How you should do this depends on many factors. Is the client from the internet or an internal network? Which networking protocols does the application speak? Is the application hosted in a single region or cluster, or is it deployed globally? Determining which solution to use to expose your application requires considering your application requirements in a few key areas. These requirements shouldn’t be assessed in isolation—you should look at them holistically to determine the most appropriate networking solution to expose your application.
Let’s walk through the different factors that should be considered when exposing applications on GKE, explain how they impact application exposure, and highlight which networking solutions each requirement will drive you toward. Assuming you’re familiar with Kubernetes concepts such as Deployments, Services, and Ingress resources, we’ll differentiate between different exposure methods from internal, to external, to multi-cluster, and more.
Understanding application exposure
Exposing an application to external clients involves three key elements, which together allow you to route traffic to your application:
Frontend: The load balancer frontend defines the scope in which clients can access and send traffic to the load balancer. This is the network location that is listening for traffic—a network, a specific region or subnet within the network, one or more IPs in the network, ports, specific protocols, and TLS certificates presented to establish secure connections.
Routing and load balancing: Routing and load balancing define how traffic is processed and routed. Traffic can be routed to services based on parameters such as protocol, HTTP headers, and HTTP paths. Depending on the load balancer you use, it may balance traffic across multiple zones or regions to provide lower latency and increased resiliency to your customers.
Backends: Backends are defined by the type of endpoints, application platform, and backend service discovery integration. Specific application environments such as GKE are aided by service discovery integration, which updates load balancer backends dynamically as GKE endpoints come up and down.
The following diagram illustrates these concepts for two very different types of traffic flows—external and internal traffic. The External HTTP(S) Load Balancer is listening for traffic on the public internet through hundreds of Google points of presence around the world. This global frontend allows traffic to be terminated at the edge, close to clients, before it load balances it to its backends in a Google data center. The Internal HTTP(S) load balancer depicted here listens within the scope of your VPC network, allowing private communications to take place internally. These load balancer properties make them suited for different kinds of application use cases.

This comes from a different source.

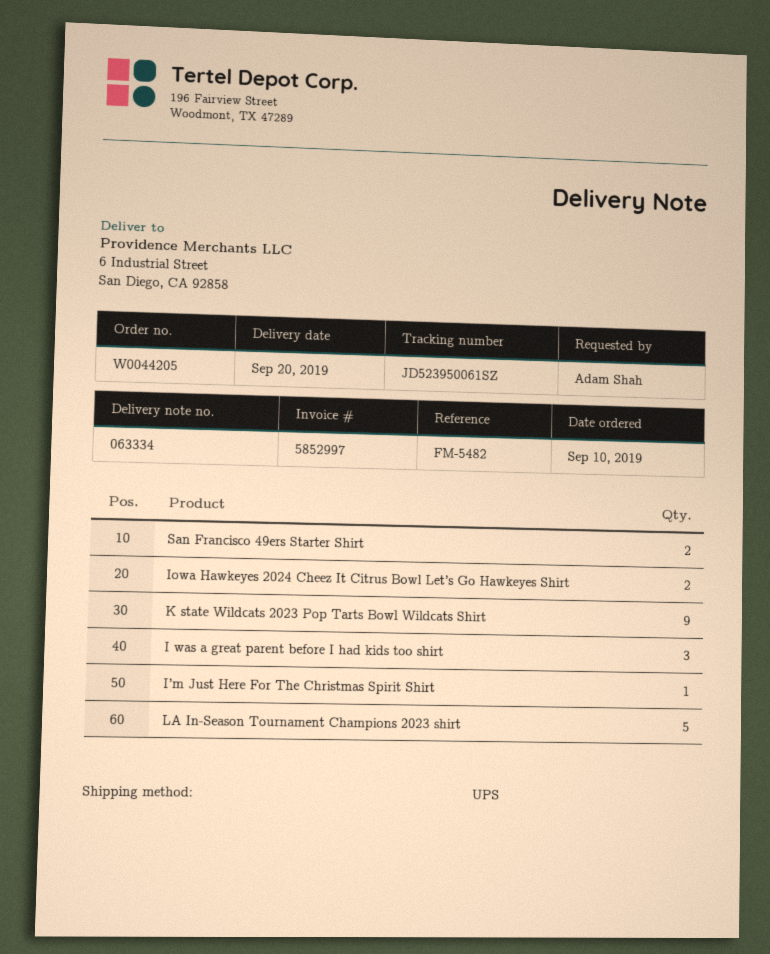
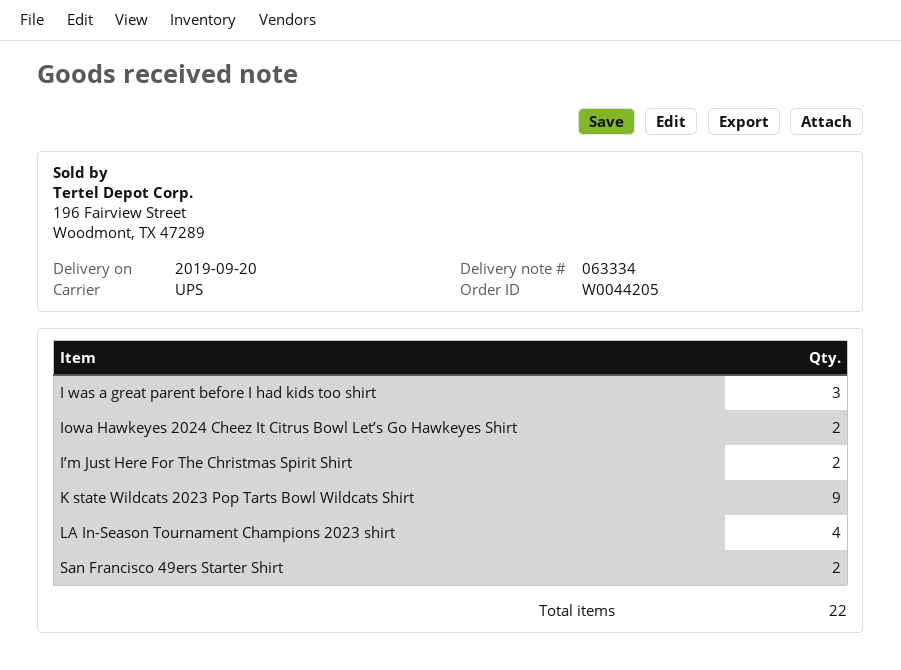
I’m Just Here For The Christmas Spirit Shirt: 1 -> 2
LA In-Season Tournament Champions 2023 shirt: 5 -> 4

GKE load balancing through Ingress and Service controllers
To expose applications outside of a GKE cluster, GKE provides a built-in GKE Ingress controller and GKE Service controller which deploy Google Cloud Load Balancers (GCLBs) on behalf of GKE users. This is the same VM load balancing infrastructure, except its lifecycle is fully automated and controlled by GKE. The GKE network controllers provide container-native Pod IP load balancing via opinionated, higher-level interfaces that conform to the Ingress and Service API standards.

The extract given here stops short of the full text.